20 years or 2 years, 10 years or 5 - lessons like these are tough ones but, they are valuable. They will figure it out with your guidance.
One thing we did Friday night before the draft was do our own mock draft. I took 8 kids and assigned them to be the drafter for teams 1 through 8. Then we conducted a draft with our scout data. After each pick I made them say why they made that pick.
I think the main 3 benefits of doing this are:
8 kids get to practice drafting for the next time we do draft and gave us a baseline to compare to the actual draft.
It gives the kids who scouted all day a chance to become consumers of their data and reflect on why and the quality of what they produced.
It really highlighted where we stood relative to the entire field of teams before the draft.
We did something similar after our last regional but doing it after the draft is a different experience.
Hey,
There is a lot of good advice in this thread, but I think you may have answered you own question…
Make that list!
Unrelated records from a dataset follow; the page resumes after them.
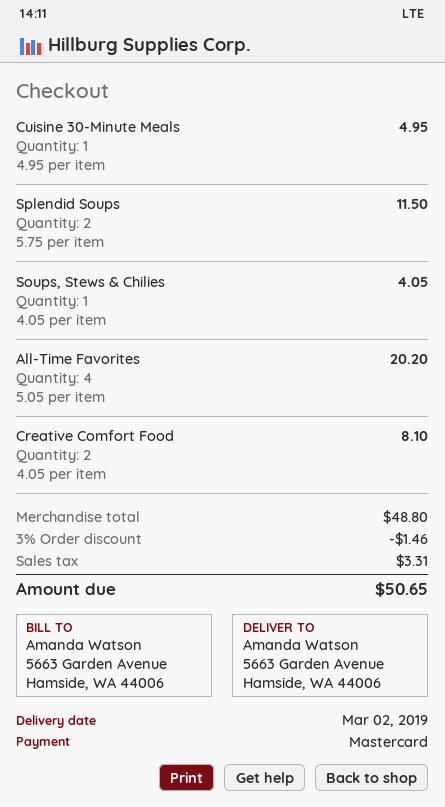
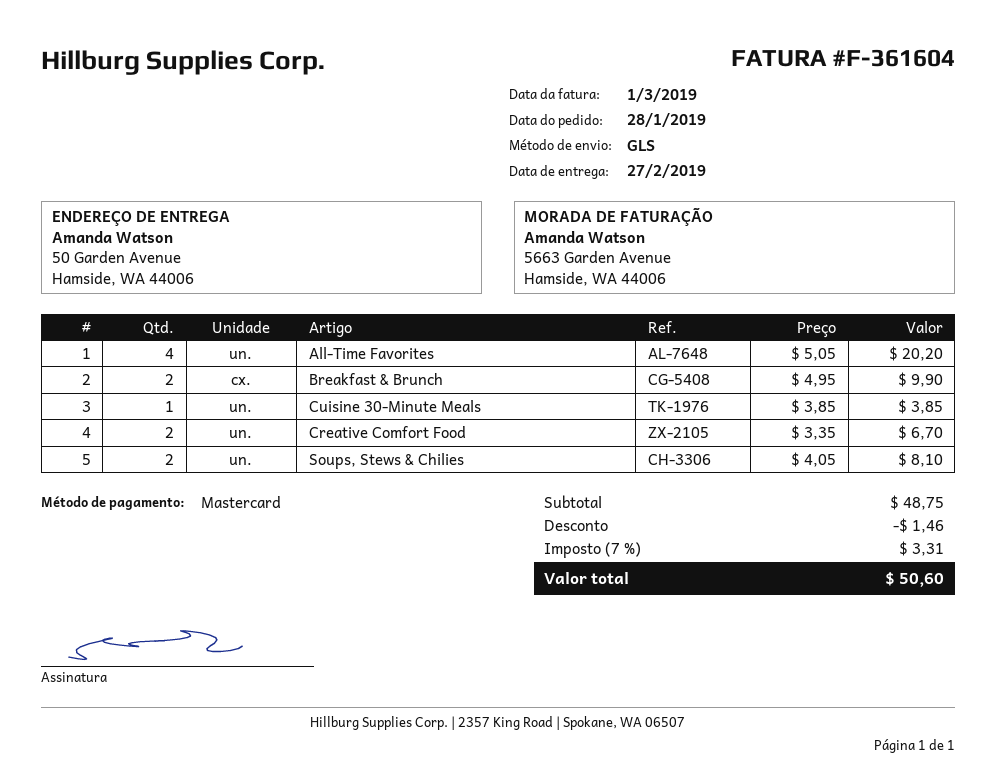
delivery date: 2019-03-02 -> 2019-02-27
ship to: 5663 Garden Avenue, Hamside, WA 44006 -> 50 Garden Avenue, Hamside, WA 44006
Cuisine 30-Minute Meals: 1 x 4.95 = 4.95 -> 1 x 3.85 = 3.85
Splendid Soups: 2 x 5.75 = 11.50 -> none
Soups, Stews & Chilies: 1 x 4.05 = 4.05 -> 2 x 4.05 = 8.10
Creative Comfort Food: 2 x 4.05 = 8.10 -> 2 x 3.35 = 6.70
Breakfast & Brunch: none -> 2 x 4.95 = 9.90
subtotal: 48.80 -> 48.75
total: 50.65 -> 50.60

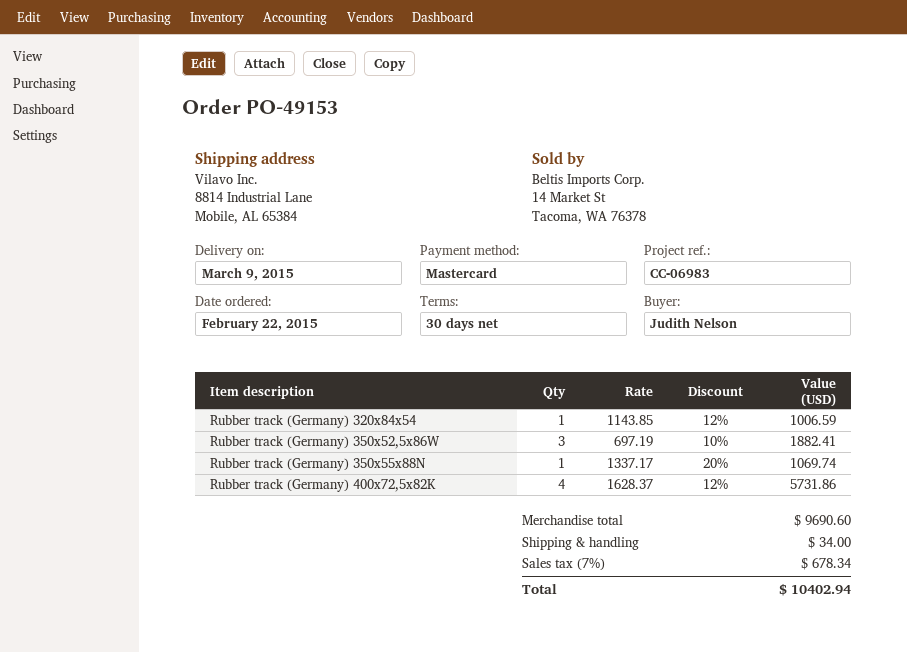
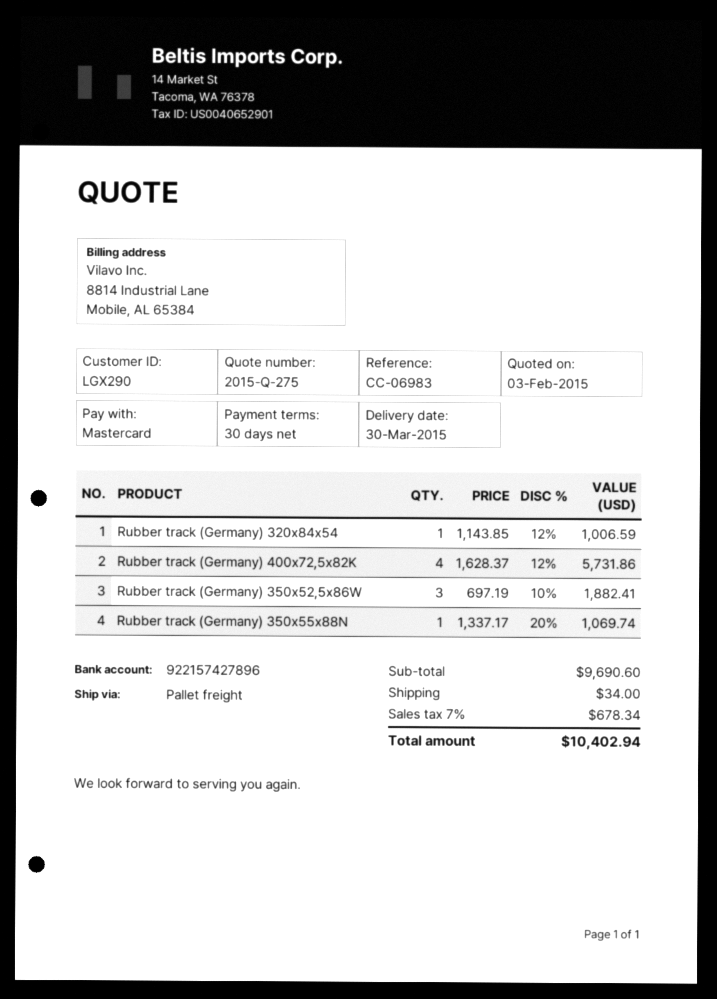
delivery date: 2015-03-09 -> 2015-03-30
What went right? What did you accomplish that no other team was able to? Who stepped up to the plate to handle certain tasks? What great ideas are in the works? Etc.
Besides you are not the only team to go through this sort of thing. Heck we didn’t get picked this year and we were 1 seed in Iowa! It’s really not that bad, there’s next season too, eh?
First of all, everybody’s official season is over at the moment. So you are not missing out on anything (I’ll let you all debate if FoC is part of the real/official season). Second, it’s easy to put the blame on someone/something. Carson had massive issues with the FMS and some other things that were partially our fault, partially technical. It was easy for our team to place some of the disappointment on those things and lay the issue to rest. We knew it was going to be difficult to beat our success last year, so we went in with a realist viewpoint. Just don’t dump the blame on a single member of the team.
If there is still a sour taste in people’s mouths go do something therapeutic/physically destructive that everyone can enjoy. Laser tag, sledge hammer car smash, pizza party, you name it. Just bury the season under the good times you have in the off season.
Thanks to everyone who provided their input. It was all very helpful and I plan to implement it to the best of my ability. Hopefully we’ll just keep getting better.